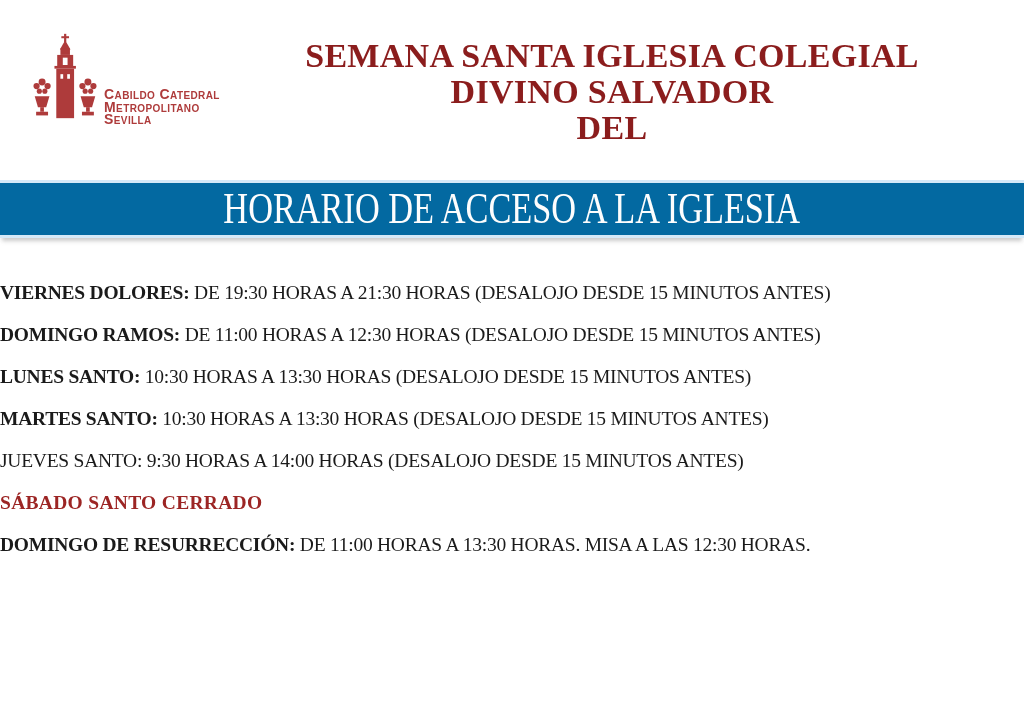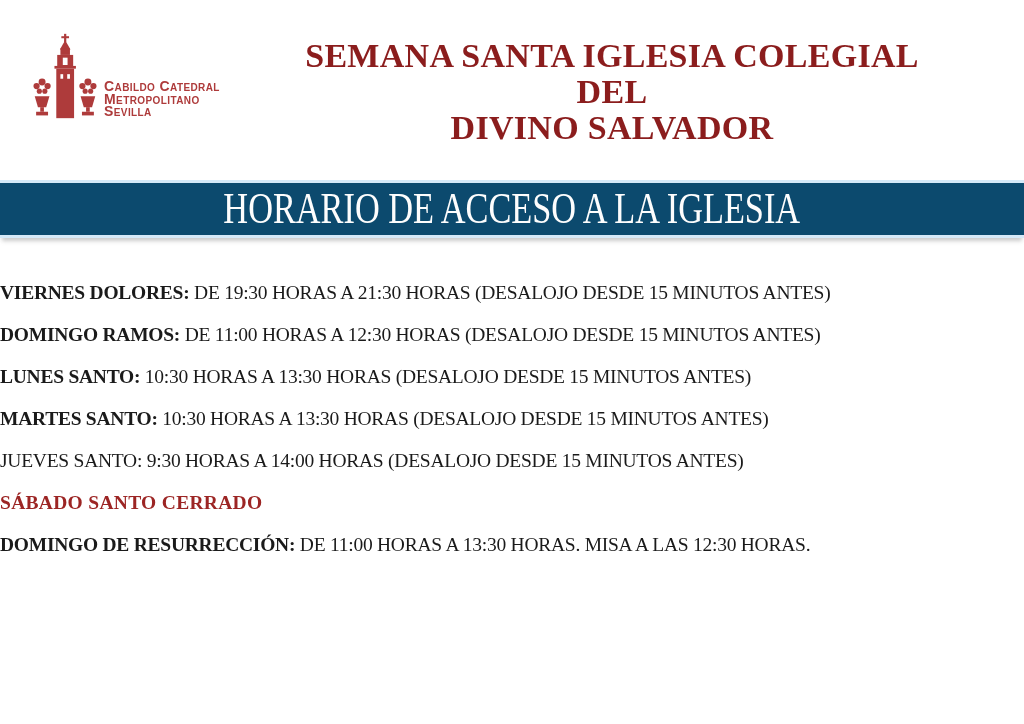"Cabildo Catedral" .logo-text { top: 80px -> 88px }
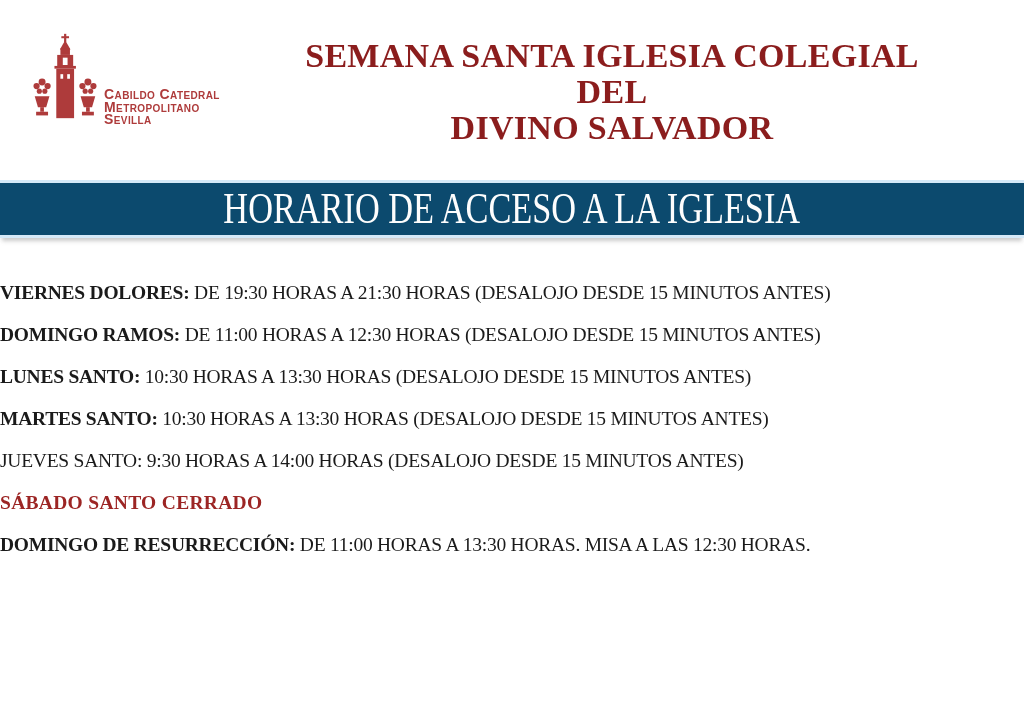"DEL" div { order: before "DIVINO SALVADOR" -> after "DIVINO SALVADOR" }
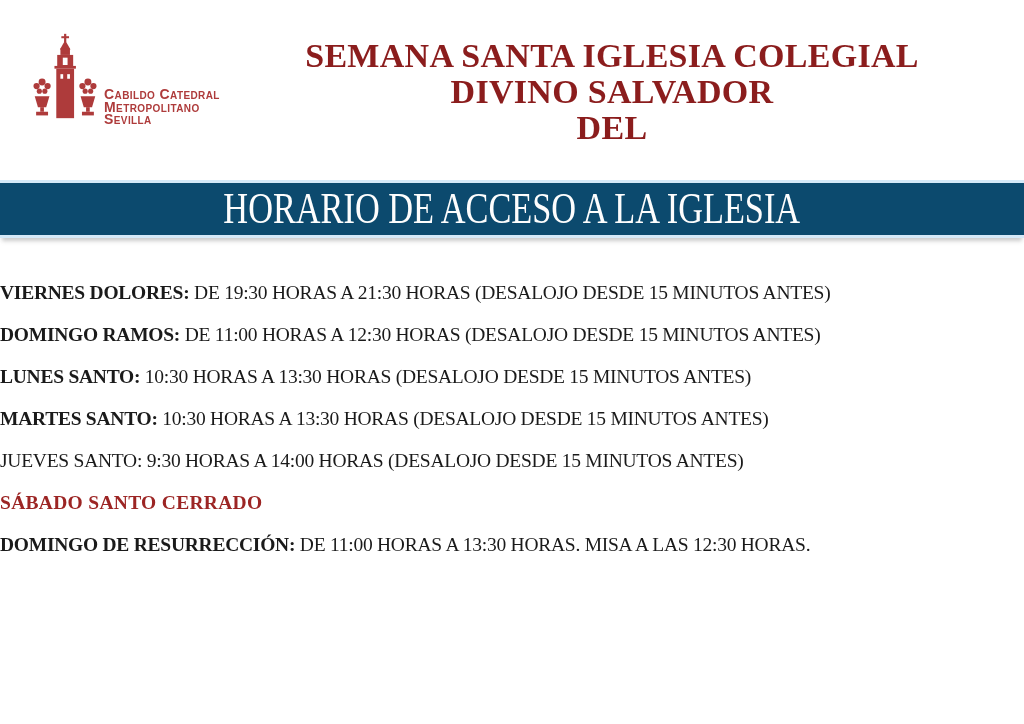"HORARIO DE ACCESO A LA" .banner { background: #0c4a6e -> #0369a1 }
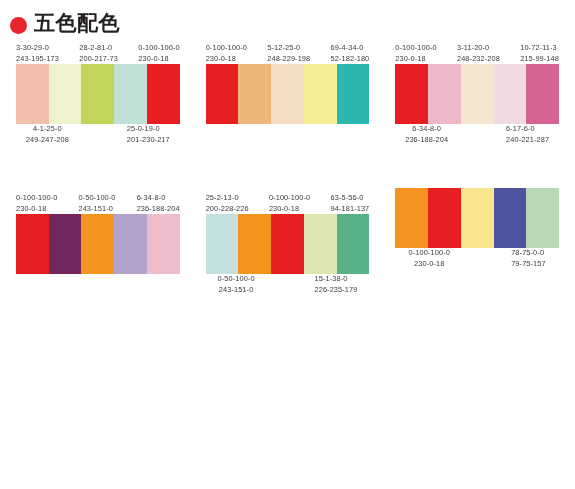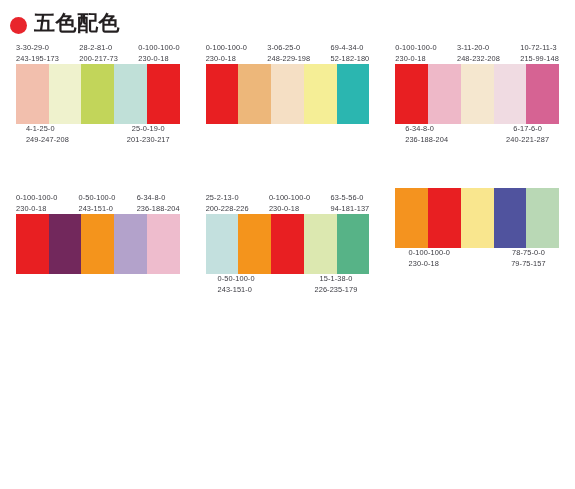"3-06-25-0" span.cmyk { text: 3-06-25-0 -> 5-12-25-0 }
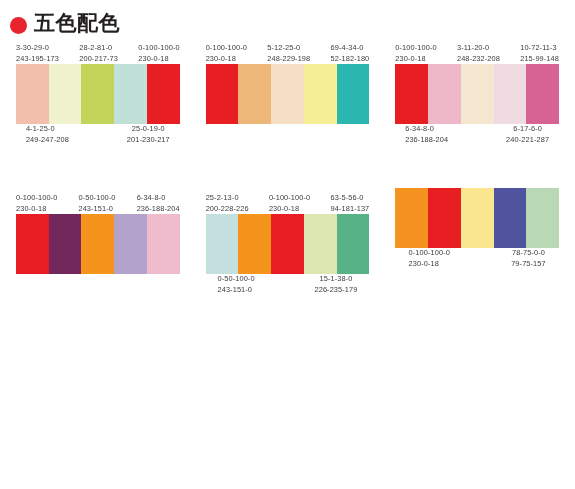"4-1-25-0" .label-row.bottom .slot-2 { text-align: none -> center }
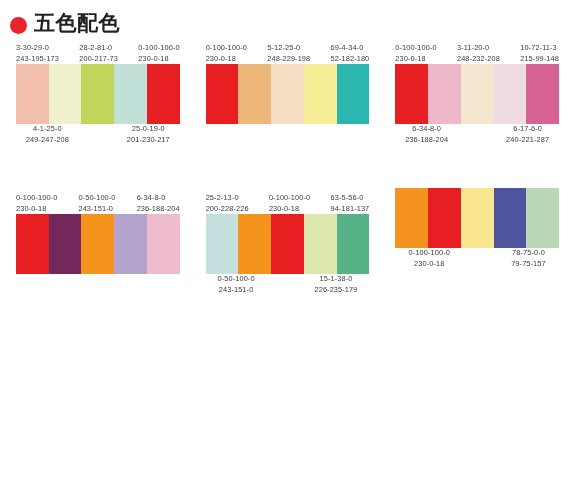"25-0-19-0" .label-row.bottom .slot-4 { text-align: center -> left }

Task to complete:
Only the lines from the one containing "text: 3-06-25-0 ->" through the final line of the listing should be reproduced, exactly and with no pictures.

Answer for this exercise:
"3-06-25-0" span.cmyk { text: 3-06-25-0 -> 5-12-25-0 }
"4-1-25-0" .label-row.bottom .slot-2 { text-align: none -> center }
"25-0-19-0" .label-row.bottom .slot-4 { text-align: center -> left }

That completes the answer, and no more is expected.